» HOW TO COMPLETE THIS TASK
Print nothing beyond the line with "total: 10891.68 -> 11727.94": every line from the beginning of the data up to it, that line included, and no pictures.

Start of RECORDS TO USE

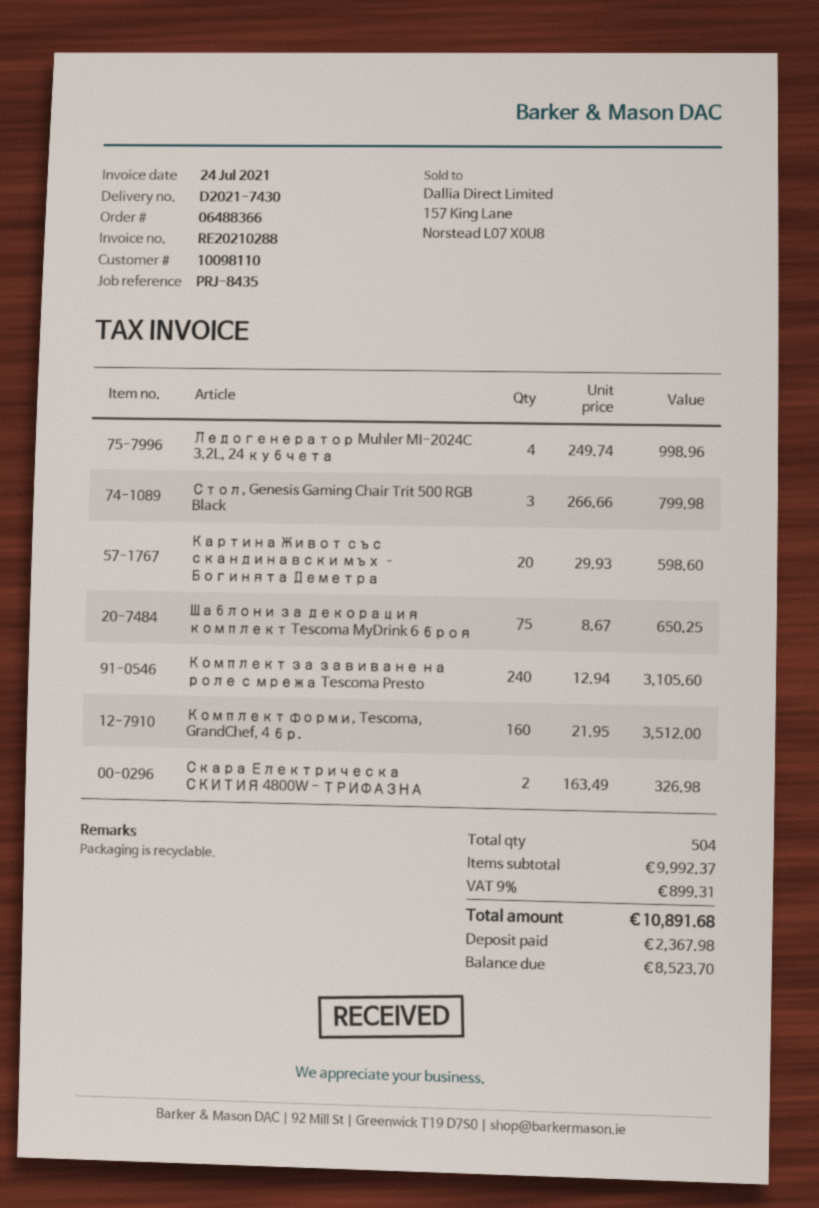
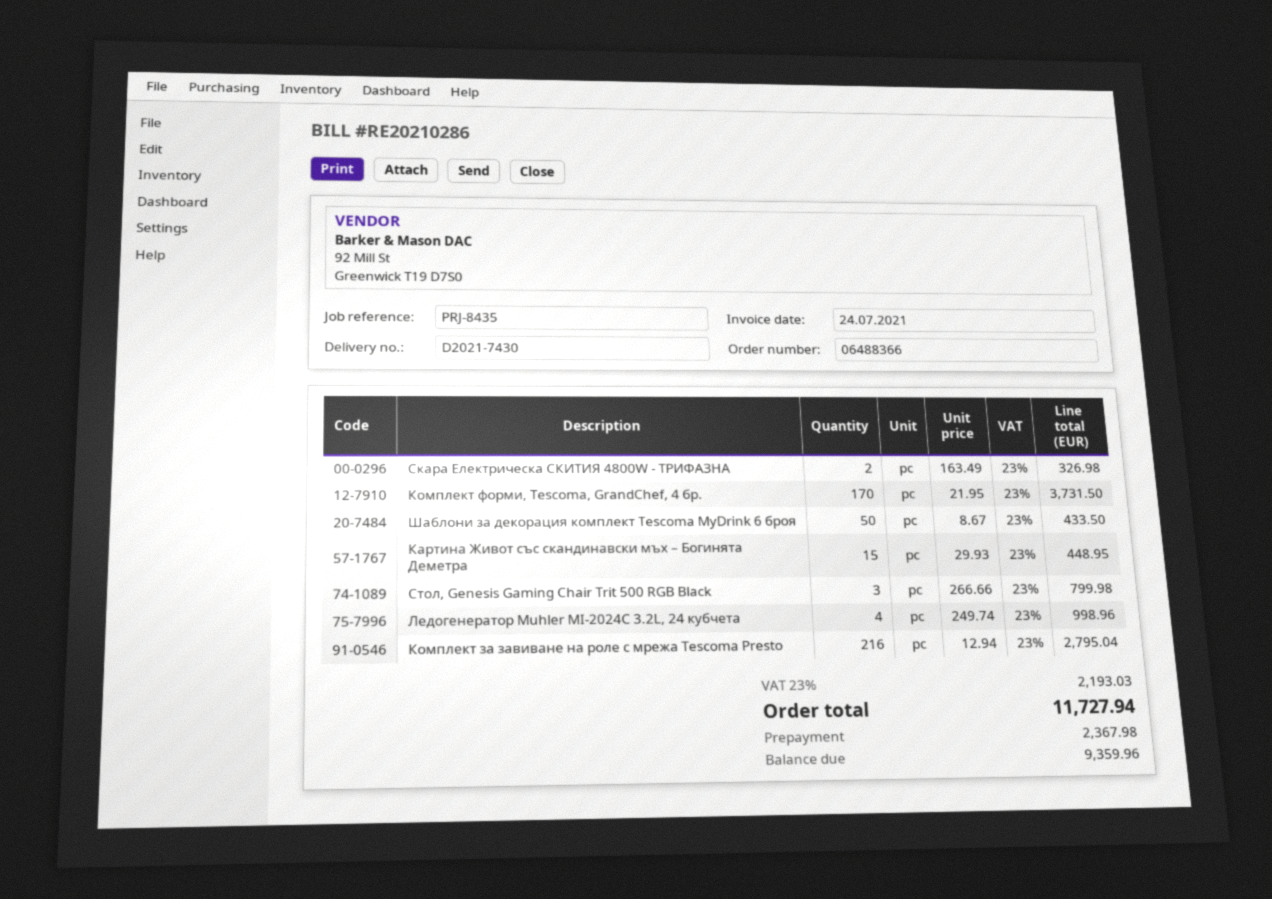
invoice number: RE20210288 -> RE20210286
Картина Живот със скандинавски мъх – Богинята Деметра: 20 x 29.93 = 598.60 -> 15 x 29.93 = 448.95
Шаблони за декорация комплект Tescoma MyDrink 6 броя: 75 x 8.67 = 650.25 -> 50 x 8.67 = 433.50
Комплект за завиване на роле с мрежа Tescoma Presto: 240 x 12.94 = 3105.60 -> 216 x 12.94 = 2795.04
Комплект форми, Tescoma, GrandChef, 4 бр.: 160 x 21.95 = 3512.00 -> 170 x 21.95 = 3731.50
tax: 9% = 899.31 -> 23% = 2193.03
total: 10891.68 -> 11727.94
balance: 8523.70 -> 9359.96

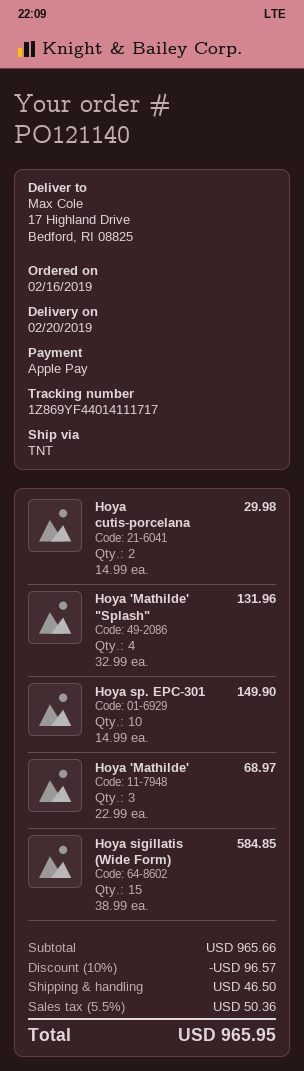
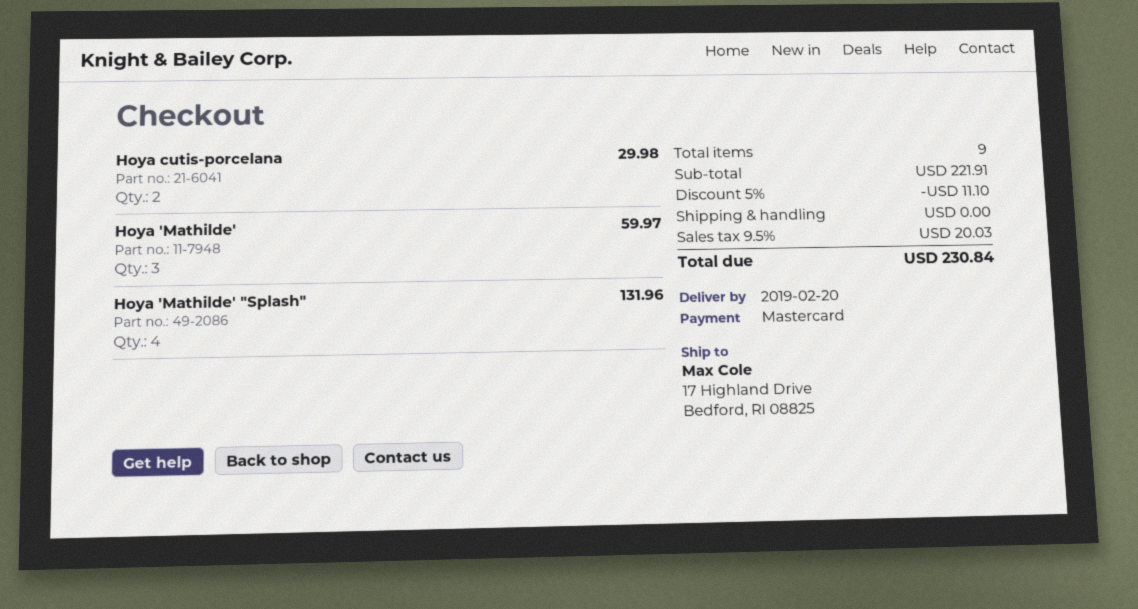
payment method: Apple Pay -> Mastercard
Hoya sp. EPC-301: 10 for 149.90 -> none
Hoya 'Mathilde': 3 for 68.97 -> 3 for 59.97
Hoya sigillatis (Wide Form): 15 for 584.85 -> none
subtotal: 965.66 -> 221.91
discount: 10% = 96.57 -> 5% = 11.10
shipping: 46.50 -> 0.00
tax: 5.5% = 50.36 -> 9.5% = 20.03
total: 965.95 -> 230.84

End of RECORDS TO USE

» RESPONSE AREA
invoice number: RE20210288 -> RE20210286
Картина Живот със скандинавски мъх – Богинята Деметра: 20 x 29.93 = 598.60 -> 15 x 29.93 = 448.95
Шаблони за декорация комплект Tescoma MyDrink 6 броя: 75 x 8.67 = 650.25 -> 50 x 8.67 = 433.50
Комплект за завиване на роле с мрежа Tescoma Presto: 240 x 12.94 = 3105.60 -> 216 x 12.94 = 2795.04
Комплект форми, Tescoma, GrandChef, 4 бр.: 160 x 21.95 = 3512.00 -> 170 x 21.95 = 3731.50
tax: 9% = 899.31 -> 23% = 2193.03
total: 10891.68 -> 11727.94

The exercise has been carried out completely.